- New data for non-OECD countries for 2015 reduces global oil demand by an average 330 kb/d in 2015-2018. For 2017, growth has been revised up to 1.5 mb/d, with demand reaching 97.6 mb/d. In 2018, growth slows slightly to 1.4 mb/d when demand will be 99.0 mb/d. In 4Q18, demand will reach 100.1 mb/d.
- In July, global oil supply increased by 520 kb/d versus June. It was the third consecutive monthly increase. Global supply is up 500 kb/d on a year ago.
- Non-OPEC output is expected to expand by 0.7 mb/d in 2017 and 1.4 mb/d in 2018, including 0.6 mb/d and 1.0 mb/d, respectively, for the US. The ten non-OPEC countries cooperating with OPEC saw their compliance rate improve to 67% in July.
- OPEC crude output rose by 230 kb/d in July to a 2017 high of 32.84 mb/d, led by a strong recovery in Libya. Output from the 12 members included in the output pact edged up, eroding the compliance rate to 75%, the lowest this year. Year-to-date compliance is 87%.
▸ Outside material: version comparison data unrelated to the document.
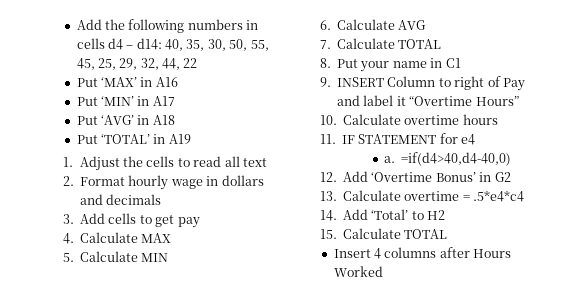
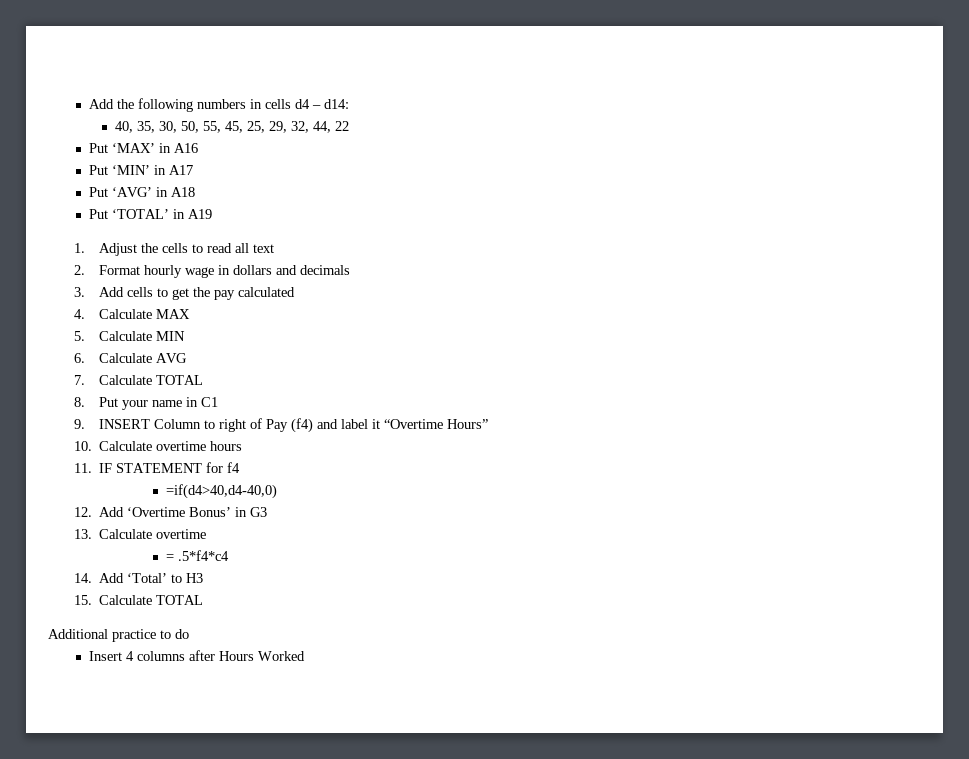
- Add the following numbers in cells d4 – d14: 40, 35, 30, 50, 55, 45, 25, 29, 32, 44, 22
+ Add the following numbers in cells d4 – d14:
+ 40, 35, 30, 50, 55, 45, 25, 29, 32, 44, 22
- 3. Add cells to get pay
+ 3. Add cells to get the pay calculated
- 9. INSERT Column to right of Pay and label it “Overtime Hours”
+ 9. INSERT Column to right of Pay (f4) and label it “Overtime Hours”
- 11. IF STATEMENT for e4
- a. =if(d4>40,d4-40,0)
+ 11. IF STATEMENT for f4
+ =if(d4>40,d4-40,0)
- 12. Add ‘Overtime Bonus’ in G2
+ 12. Add ‘Overtime Bonus’ in G3
- 13. Calculate overtime = .5*e4*c4
+ 13. Calculate overtime
+ = .5*f4*c4
- 14. Add ‘Total’ to H2
+ 14. Add ‘Total’ to H3
+ Additional practice to do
- OECD industry stocks fell in June by 19.3 mb to 3 021 mb on strong refinery runs and oil product exports, but are still 219 mb above the five-year average. In 2Q17, global oil stocks drew by 0.5 mb/d, including 0.2 mb/d in the OECD. Provisional data shows further falls in July, including the largest monthly US crude stock draw for more than three years.
- Benchmark crude prices rose by $1-2/bbl in July with higher crude demand from refiners and anticipated oil field maintenance. Sweet-sour spreads widened for the first time in four months. Strong demand and refinery outages in Europe boosted diesel and gasoline prices.
- Refining throughput is expected to reach its annual peak in August, with runs at 81.4 mb/d. 3Q17 throughput is forecast to grow 0.9 mb/d y-o-y. Global refining activity will seasonally decline in September and October, before bouncing back in November.